Les indicateurs environnementaux sont alarmants, le rythme de destruction des espèces s’accélère, le déclin des capacités de production alimentaire s’intensifie. « Ainsi nos générations naissent dans un monde où ce qui paraît immuable – la disponibilité de l’eau, le bleu du ciel, le dessin de nos côtes, le chant des oiseaux, la succession des hivers et des étés – n’est plus un acquis. Il se meut en une interrogation et une inquiétude » écrit l’ingénieur Isabelle Delannoy. Son livre, cependant, ne s’attarde pas sur ce constat pessimiste, il ouvre plutôt la voie à des solutions qui lui paraissent réalisables. Elle propose donc une théorie économique alternative radicalement nouvelle : une économie symbiotique capable de faire vivre en harmonie les êtres humains et les écosystèmes en trouvant un équilibre entre l’intelligence humaine, la puissance des écosystèmes naturels et la technosphère.
L’auteure partage les résultats de près de dix années d’étude des nouvelles logiques économiques et productives apparues depuis cinquante ans et allant dans le sens d’une plus grande durabilité de nos sociétés. À partir de quelques exemples dans chaque domaine-clé de ce qui forme un système productif, économique et social, elle propose une synthèse entre de nombreuses techniques et recherches survenues ces dernières années. À titre d’exemple, l’agroécologie, qui est à la base de cette nouvelle technologie, fournit des matériaux biosourcés des activités économiques qui se substitueront progressivement aux activités extractives, elle n’utilise aucun intrant, elle jongle avec la complémentarité des plantes, régénère le sol et stocke du carbone.
Au fil des pages, le lecteur est entraîné dans une exploration au niveau de toutes les échelles, de celle de la bactérie ou du composant électronique, à celles de territoires entiers. Au cours de ce périple, une économie complète se dessine.

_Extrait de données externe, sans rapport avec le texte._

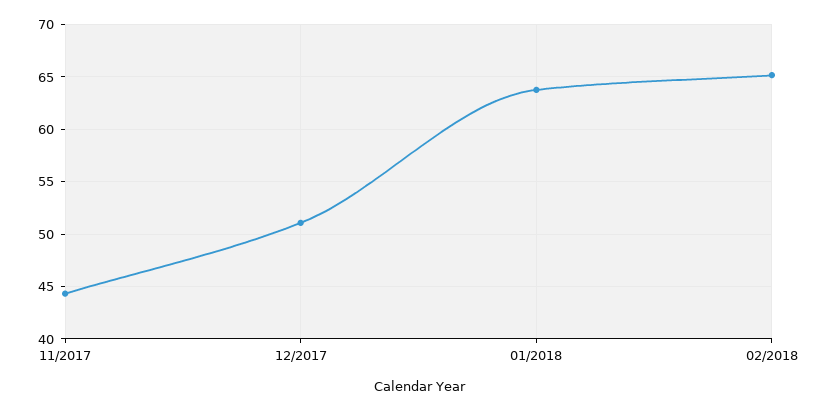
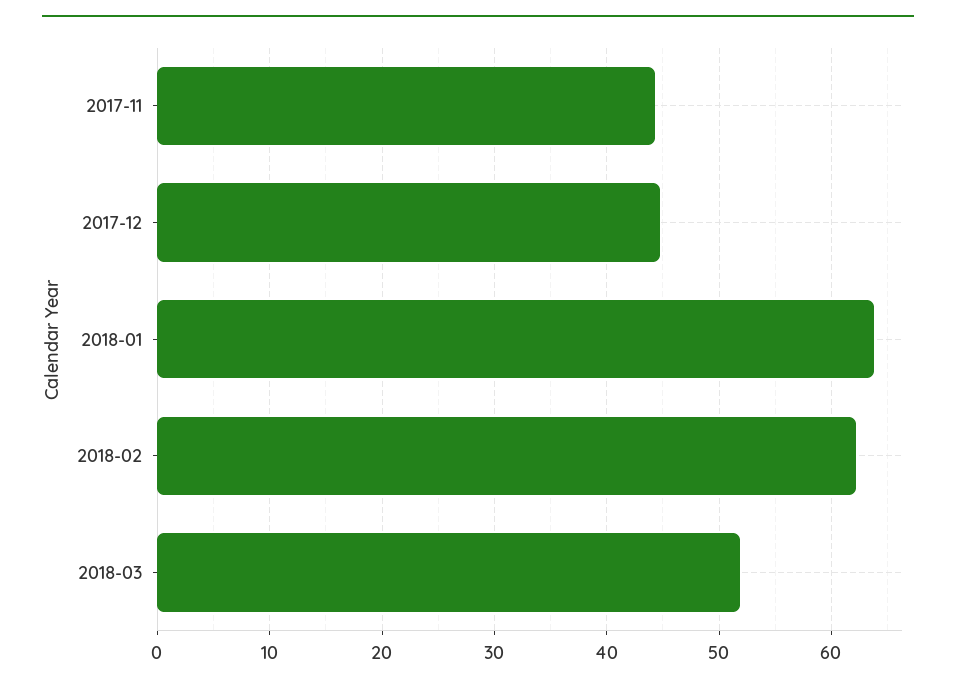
12/2017: 51 -> 45
02/2018: 65 -> 62
2018-03: none -> 52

Pour décrire les nouvelles dynamiques de prospérité qui émergent, Isabelle Delannoy suit quatre axes : la gestion des ressources, les modes de développement, les échanges économiques et les nouvelles formes d’organisation de la cité qui les sous-tendent. Appliquée à la gestion des ressources écologiques, cette logique révolutionne l’agriculture, l’habitat, la gestion de l’eau, la santé… ; appliquée à l’énergie et à la matière, elle conduit à des écosystèmes industriels où les objets sont réutilisables, réparables, recyclables. Une telle démarche donne libre cours à la créativité humaine générant de nouvelles places de production, métamorphosant les centres urbains et les bourgs industriels ruraux. D’autre part, la gestion des rapports sociaux s’éloigne des relations hiérarchiques et pyramidales. Avec l’émergence d’internet, la diffusion de l’information, des savoirs et des expériences, les relations deviennent de plus en plus horizontales et la gouvernance coopérative, y compris sur le plan monétaire et financier. Ces nouveaux modèles modifient notre vision de ce qui est productif, efficace et de ce qu’est le bien-être humain.
Dans la partie « synergie d’une synchronicité réalisée », l’auteure détaille notamment une industrie symbiotique généralisée en centrant l’application sur les industries les plus consommatrices de ressources rares, l’industrie du numérique et celle des énergies renouvelables.
L’économie symbiotique est en définitive une « économie régénératrice de ressources, l’homme devient cocréateur des équilibres planétaires au lieu d’en être le fossoyeur », il parvient également à créer plus de ressources qu’il n’en consomme. Telle est l’idée motrice de ce livre.
L’économie symbiotique demeure, néanmoins, une hypothèse qui malheureusement manque de chiffres et d’indicateurs adaptés à sa logique, dans le système actuel, la seule régénération que l’on mesure est la régénération financière. En dépit de cette insuffisance, le livre d’Isabelle Delannoy trace une voie de recherche intéressante et prometteuse.